* _Assignment_
Will you write out the data exactly, excluding every picture?
Dataset extract section start
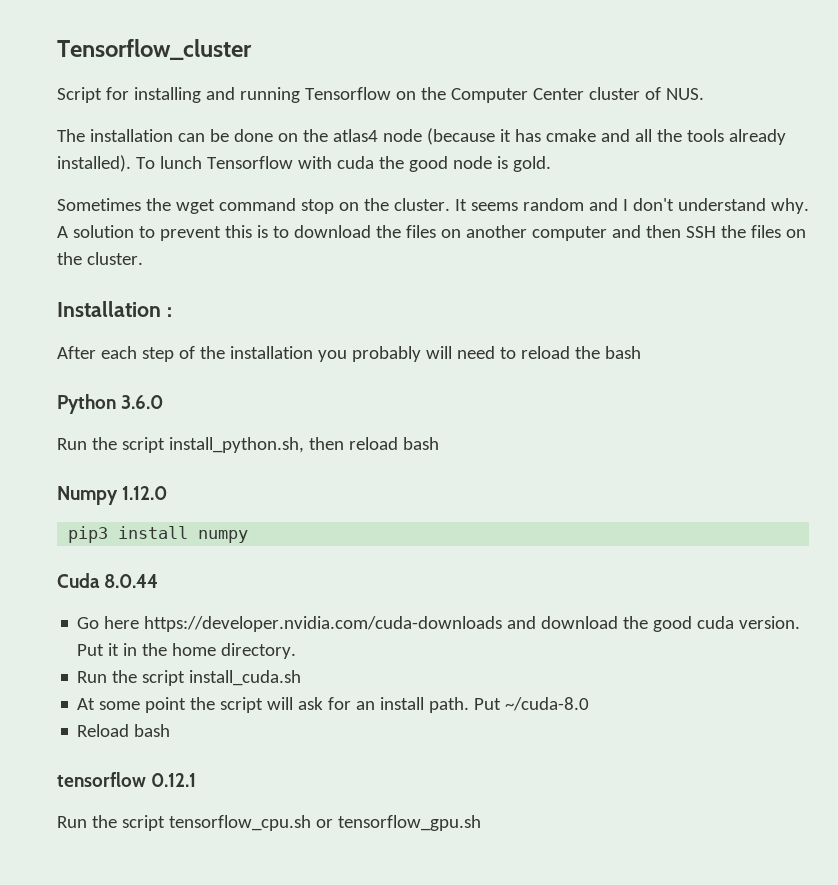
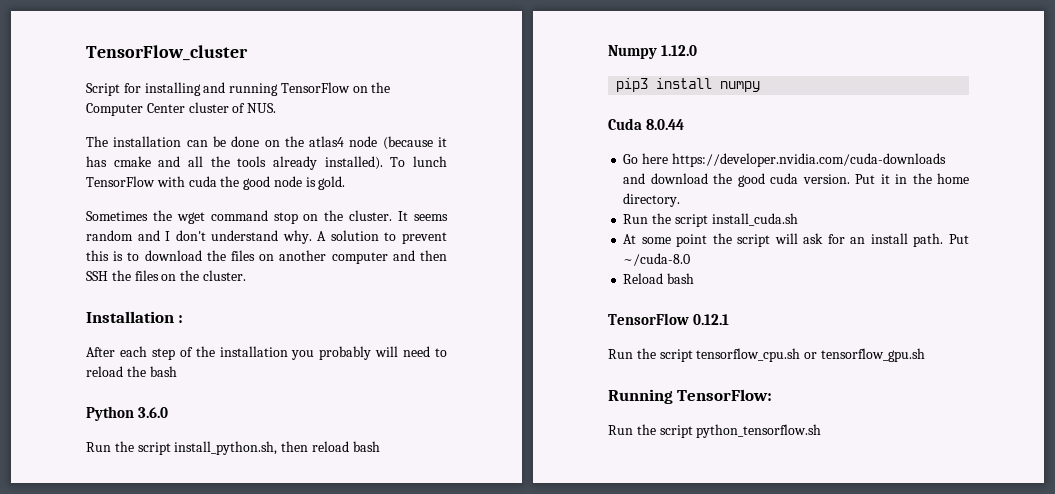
[57,39,252,60] Tensorflow_cluster -> [86,45,248,61] TensorFlow_cluster
[304,87,391,100] Tensorflow -> [280,82,350,93] TensorFlow
[206,156,293,169] Tensorflow -> [86,176,155,187] TensorFlow
[57,772,146,787] tensorflow -> [608,313,689,325] TensorFlow
(481, 823) none -> [608,389,773,404] [608,424,822,438] // Running TensorFlow: // Run the script python_tensorflow.sh

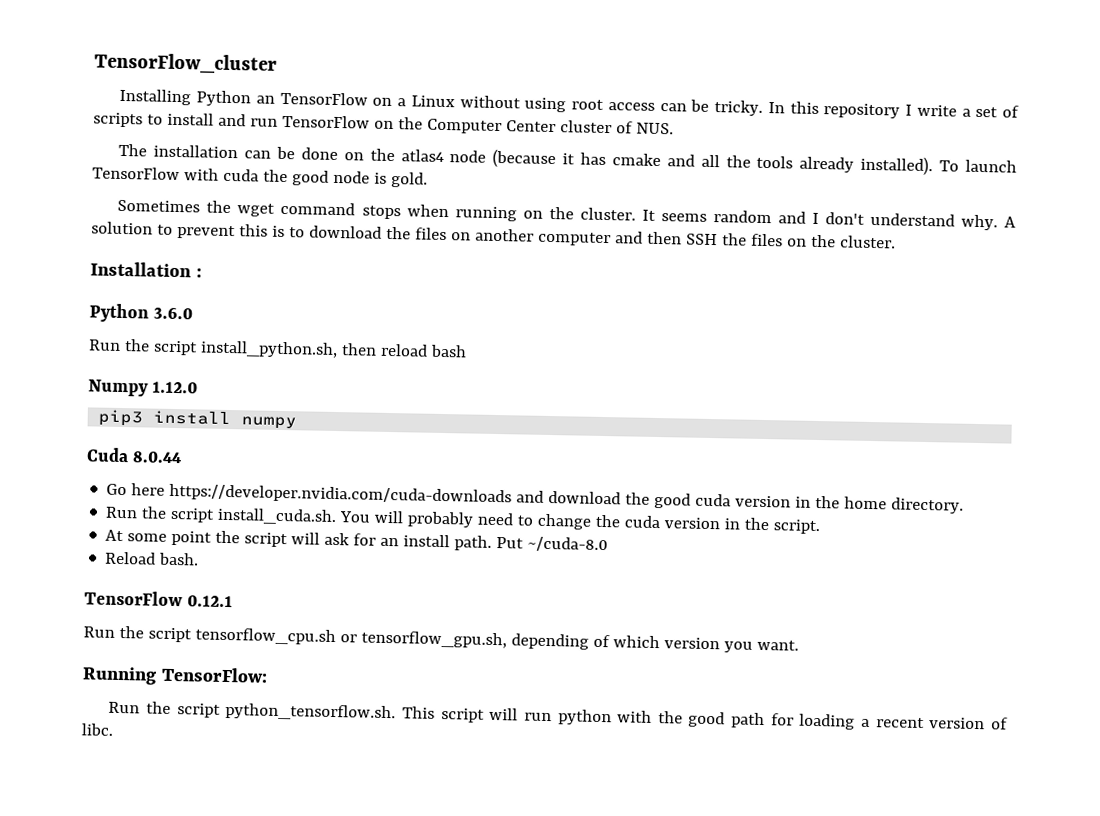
[86,82,279,96] Script for installing and running -> [119,88,1019,119] [93,112,278,128] Installing Python an TensorFlow on a Linux without using root access can be tricky. In this repository I write a set of scripts to install and run
[413,156,447,167] lunch -> [964,159,1017,173] launch
[273,212,298,224] stop -> [361,204,517,222] stops when running
[86,346,447,360] [86,366,177,377] // After each step of the installation you probably will need to reload the bash -> (202, 273) none
[802,174,890,184] version. Put it -> [735,495,792,508] version
[711,213,798,226] install_cuda.sh -> [217,507,821,535] install_cuda.sh. You will probably need to change the cuda version in the script.
[667,273,695,284] bash -> [159,552,200,566] bash.
[820,348,925,362] tensorflow_gpu.sh -> [360,630,799,653] tensorflow_gpu.sh, depending of which version you want.
[696,424,822,438] python_tensorflow.sh -> [225,702,1009,730] [81,723,114,736] python_tensorflow.sh. This script will run python with the good path for loading a recent version of libc.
Dataset extract section end
* _Task solution_
[57,39,252,60] Tensorflow_cluster -> [86,45,248,61] TensorFlow_cluster
[304,87,391,100] Tensorflow -> [280,82,350,93] TensorFlow
[206,156,293,169] Tensorflow -> [86,176,155,187] TensorFlow
[57,772,146,787] tensorflow -> [608,313,689,325] TensorFlow
(481, 823) none -> [608,389,773,404] [608,424,822,438] // Running TensorFlow: // Run the script python_tensorflow.sh

[86,82,279,96] Script for installing and running -> [119,88,1019,119] [93,112,278,128] Installing Python an TensorFlow on a Linux without using root access can be tricky. In this repository I write a set of scripts to install and run
[413,156,447,167] lunch -> [964,159,1017,173] launch
[273,212,298,224] stop -> [361,204,517,222] stops when running
[86,346,447,360] [86,366,177,377] // After each step of the installation you probably will need to reload the bash -> (202, 273) none
[802,174,890,184] version. Put it -> [735,495,792,508] version
[711,213,798,226] install_cuda.sh -> [217,507,821,535] install_cuda.sh. You will probably need to change the cuda version in the script.
[667,273,695,284] bash -> [159,552,200,566] bash.
[820,348,925,362] tensorflow_gpu.sh -> [360,630,799,653] tensorflow_gpu.sh, depending of which version you want.
[696,424,822,438] python_tensorflow.sh -> [225,702,1009,730] [81,723,114,736] python_tensorflow.sh. This script will run python with the good path for loading a recent version of libc.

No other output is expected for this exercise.